DIRECTIONS
Type out the data again, word for word and in full.

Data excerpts
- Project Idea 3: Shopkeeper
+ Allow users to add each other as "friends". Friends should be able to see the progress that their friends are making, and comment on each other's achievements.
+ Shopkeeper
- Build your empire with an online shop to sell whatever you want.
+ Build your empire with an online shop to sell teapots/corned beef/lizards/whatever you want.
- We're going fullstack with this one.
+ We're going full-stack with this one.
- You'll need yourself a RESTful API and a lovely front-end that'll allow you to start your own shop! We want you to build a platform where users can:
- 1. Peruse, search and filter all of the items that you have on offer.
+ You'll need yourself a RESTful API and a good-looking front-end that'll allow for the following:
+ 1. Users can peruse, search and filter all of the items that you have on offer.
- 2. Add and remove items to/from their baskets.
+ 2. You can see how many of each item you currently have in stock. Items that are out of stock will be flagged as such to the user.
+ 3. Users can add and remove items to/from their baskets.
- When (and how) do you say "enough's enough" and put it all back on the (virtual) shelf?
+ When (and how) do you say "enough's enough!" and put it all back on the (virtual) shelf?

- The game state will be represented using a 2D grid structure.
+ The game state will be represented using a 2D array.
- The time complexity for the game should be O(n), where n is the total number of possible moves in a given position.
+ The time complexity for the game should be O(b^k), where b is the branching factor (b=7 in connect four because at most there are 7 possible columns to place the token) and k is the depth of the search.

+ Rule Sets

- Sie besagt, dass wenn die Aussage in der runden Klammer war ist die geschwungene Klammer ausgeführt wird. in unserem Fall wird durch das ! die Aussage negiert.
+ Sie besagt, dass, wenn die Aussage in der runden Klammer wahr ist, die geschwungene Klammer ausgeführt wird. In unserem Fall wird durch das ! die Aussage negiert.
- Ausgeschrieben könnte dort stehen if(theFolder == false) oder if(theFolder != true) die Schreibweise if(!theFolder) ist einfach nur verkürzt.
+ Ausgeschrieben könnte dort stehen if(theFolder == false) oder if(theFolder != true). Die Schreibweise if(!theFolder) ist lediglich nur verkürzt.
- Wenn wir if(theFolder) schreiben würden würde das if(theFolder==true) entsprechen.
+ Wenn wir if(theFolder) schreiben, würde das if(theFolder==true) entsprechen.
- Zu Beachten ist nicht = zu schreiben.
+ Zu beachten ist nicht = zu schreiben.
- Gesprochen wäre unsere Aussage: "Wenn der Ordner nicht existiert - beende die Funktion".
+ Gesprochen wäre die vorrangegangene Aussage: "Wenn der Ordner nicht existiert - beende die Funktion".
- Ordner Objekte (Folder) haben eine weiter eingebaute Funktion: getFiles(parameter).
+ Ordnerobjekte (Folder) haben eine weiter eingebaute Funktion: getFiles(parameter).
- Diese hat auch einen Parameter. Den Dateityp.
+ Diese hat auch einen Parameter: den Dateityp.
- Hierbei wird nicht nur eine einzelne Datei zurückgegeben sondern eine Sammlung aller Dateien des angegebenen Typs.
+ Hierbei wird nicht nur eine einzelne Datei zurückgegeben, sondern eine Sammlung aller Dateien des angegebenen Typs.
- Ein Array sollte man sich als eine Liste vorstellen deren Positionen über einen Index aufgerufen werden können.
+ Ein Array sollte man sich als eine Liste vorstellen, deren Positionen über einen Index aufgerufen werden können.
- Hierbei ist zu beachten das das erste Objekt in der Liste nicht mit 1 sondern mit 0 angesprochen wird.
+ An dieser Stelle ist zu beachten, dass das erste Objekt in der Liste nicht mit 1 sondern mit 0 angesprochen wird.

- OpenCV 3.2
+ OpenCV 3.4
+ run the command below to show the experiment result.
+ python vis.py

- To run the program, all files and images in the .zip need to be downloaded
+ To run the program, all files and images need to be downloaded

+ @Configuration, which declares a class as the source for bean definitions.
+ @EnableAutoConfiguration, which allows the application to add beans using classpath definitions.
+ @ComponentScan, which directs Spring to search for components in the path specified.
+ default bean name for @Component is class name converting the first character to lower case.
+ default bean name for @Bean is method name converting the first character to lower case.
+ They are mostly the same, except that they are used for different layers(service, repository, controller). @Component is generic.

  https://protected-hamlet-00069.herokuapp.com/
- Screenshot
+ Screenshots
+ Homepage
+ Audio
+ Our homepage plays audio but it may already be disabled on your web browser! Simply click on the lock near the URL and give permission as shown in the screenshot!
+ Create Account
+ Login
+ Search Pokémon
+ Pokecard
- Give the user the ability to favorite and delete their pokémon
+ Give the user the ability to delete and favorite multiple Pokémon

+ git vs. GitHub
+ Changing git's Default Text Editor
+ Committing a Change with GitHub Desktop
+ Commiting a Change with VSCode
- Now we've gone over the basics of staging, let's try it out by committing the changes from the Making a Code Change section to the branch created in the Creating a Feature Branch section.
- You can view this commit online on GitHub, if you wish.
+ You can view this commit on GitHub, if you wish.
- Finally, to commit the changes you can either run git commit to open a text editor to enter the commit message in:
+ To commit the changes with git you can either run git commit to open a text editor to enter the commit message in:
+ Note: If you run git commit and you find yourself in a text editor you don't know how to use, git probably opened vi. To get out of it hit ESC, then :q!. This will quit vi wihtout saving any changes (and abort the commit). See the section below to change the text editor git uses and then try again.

ANSWER SPACE
- Project Idea 3: Shopkeeper
+ Allow users to add each other as "friends". Friends should be able to see the progress that their friends are making, and comment on each other's achievements.
+ Shopkeeper
- Build your empire with an online shop to sell whatever you want.
+ Build your empire with an online shop to sell teapots/corned beef/lizards/whatever you want.
- We're going fullstack with this one.
+ We're going full-stack with this one.
- You'll need yourself a RESTful API and a lovely front-end that'll allow you to start your own shop! We want you to build a platform where users can:
- 1. Peruse, search and filter all of the items that you have on offer.
+ You'll need yourself a RESTful API and a good-looking front-end that'll allow for the following:
+ 1. Users can peruse, search and filter all of the items that you have on offer.
- 2. Add and remove items to/from their baskets.
+ 2. You can see how many of each item you currently have in stock. Items that are out of stock will be flagged as such to the user.
+ 3. Users can add and remove items to/from their baskets.
- When (and how) do you say "enough's enough" and put it all back on the (virtual) shelf?
+ When (and how) do you say "enough's enough!" and put it all back on the (virtual) shelf?

- The game state will be represented using a 2D grid structure.
+ The game state will be represented using a 2D array.
- The time complexity for the game should be O(n), where n is the total number of possible moves in a given position.
+ The time complexity for the game should be O(b^k), where b is the branching factor (b=7 in connect four because at most there are 7 possible columns to place the token) and k is the depth of the search.

+ Rule Sets

- Sie besagt, dass wenn die Aussage in der runden Klammer war ist die geschwungene Klammer ausgeführt wird. in unserem Fall wird durch das ! die Aussage negiert.
+ Sie besagt, dass, wenn die Aussage in der runden Klammer wahr ist, die geschwungene Klammer ausgeführt wird. In unserem Fall wird durch das ! die Aussage negiert.
- Ausgeschrieben könnte dort stehen if(theFolder == false) oder if(theFolder != true) die Schreibweise if(!theFolder) ist einfach nur verkürzt.
+ Ausgeschrieben könnte dort stehen if(theFolder == false) oder if(theFolder != true). Die Schreibweise if(!theFolder) ist lediglich nur verkürzt.
- Wenn wir if(theFolder) schreiben würden würde das if(theFolder==true) entsprechen.
+ Wenn wir if(theFolder) schreiben, würde das if(theFolder==true) entsprechen.
- Zu Beachten ist nicht = zu schreiben.
+ Zu beachten ist nicht = zu schreiben.
- Gesprochen wäre unsere Aussage: "Wenn der Ordner nicht existiert - beende die Funktion".
+ Gesprochen wäre die vorrangegangene Aussage: "Wenn der Ordner nicht existiert - beende die Funktion".
- Ordner Objekte (Folder) haben eine weiter eingebaute Funktion: getFiles(parameter).
+ Ordnerobjekte (Folder) haben eine weiter eingebaute Funktion: getFiles(parameter).
- Diese hat auch einen Parameter. Den Dateityp.
+ Diese hat auch einen Parameter: den Dateityp.
- Hierbei wird nicht nur eine einzelne Datei zurückgegeben sondern eine Sammlung aller Dateien des angegebenen Typs.
+ Hierbei wird nicht nur eine einzelne Datei zurückgegeben, sondern eine Sammlung aller Dateien des angegebenen Typs.
- Ein Array sollte man sich als eine Liste vorstellen deren Positionen über einen Index aufgerufen werden können.
+ Ein Array sollte man sich als eine Liste vorstellen, deren Positionen über einen Index aufgerufen werden können.
- Hierbei ist zu beachten das das erste Objekt in der Liste nicht mit 1 sondern mit 0 angesprochen wird.
+ An dieser Stelle ist zu beachten, dass das erste Objekt in der Liste nicht mit 1 sondern mit 0 angesprochen wird.

- OpenCV 3.2
+ OpenCV 3.4
+ run the command below to show the experiment result.
+ python vis.py

- To run the program, all files and images in the .zip need to be downloaded
+ To run the program, all files and images need to be downloaded

+ @Configuration, which declares a class as the source for bean definitions.
+ @EnableAutoConfiguration, which allows the application to add beans using classpath definitions.
+ @ComponentScan, which directs Spring to search for components in the path specified.
+ default bean name for @Component is class name converting the first character to lower case.
+ default bean name for @Bean is method name converting the first character to lower case.
+ They are mostly the same, except that they are used for different layers(service, repository, controller). @Component is generic.

  https://protected-hamlet-00069.herokuapp.com/
- Screenshot
+ Screenshots
+ Homepage
+ Audio
+ Our homepage plays audio but it may already be disabled on your web browser! Simply click on the lock near the URL and give permission as shown in the screenshot!
+ Create Account
+ Login
+ Search Pokémon
+ Pokecard
- Give the user the ability to favorite and delete their pokémon
+ Give the user the ability to delete and favorite multiple Pokémon

+ git vs. GitHub
+ Changing git's Default Text Editor
+ Committing a Change with GitHub Desktop
+ Commiting a Change with VSCode
- Now we've gone over the basics of staging, let's try it out by committing the changes from the Making a Code Change section to the branch created in the Creating a Feature Branch section.
- You can view this commit online on GitHub, if you wish.
+ You can view this commit on GitHub, if you wish.
- Finally, to commit the changes you can either run git commit to open a text editor to enter the commit message in:
+ To commit the changes with git you can either run git commit to open a text editor to enter the commit message in:
+ Note: If you run git commit and you find yourself in a text editor you don't know how to use, git probably opened vi. To get out of it hit ESC, then :q!. This will quit vi wihtout saving any changes (and abort the commit). See the section below to change the text editor git uses and then try again.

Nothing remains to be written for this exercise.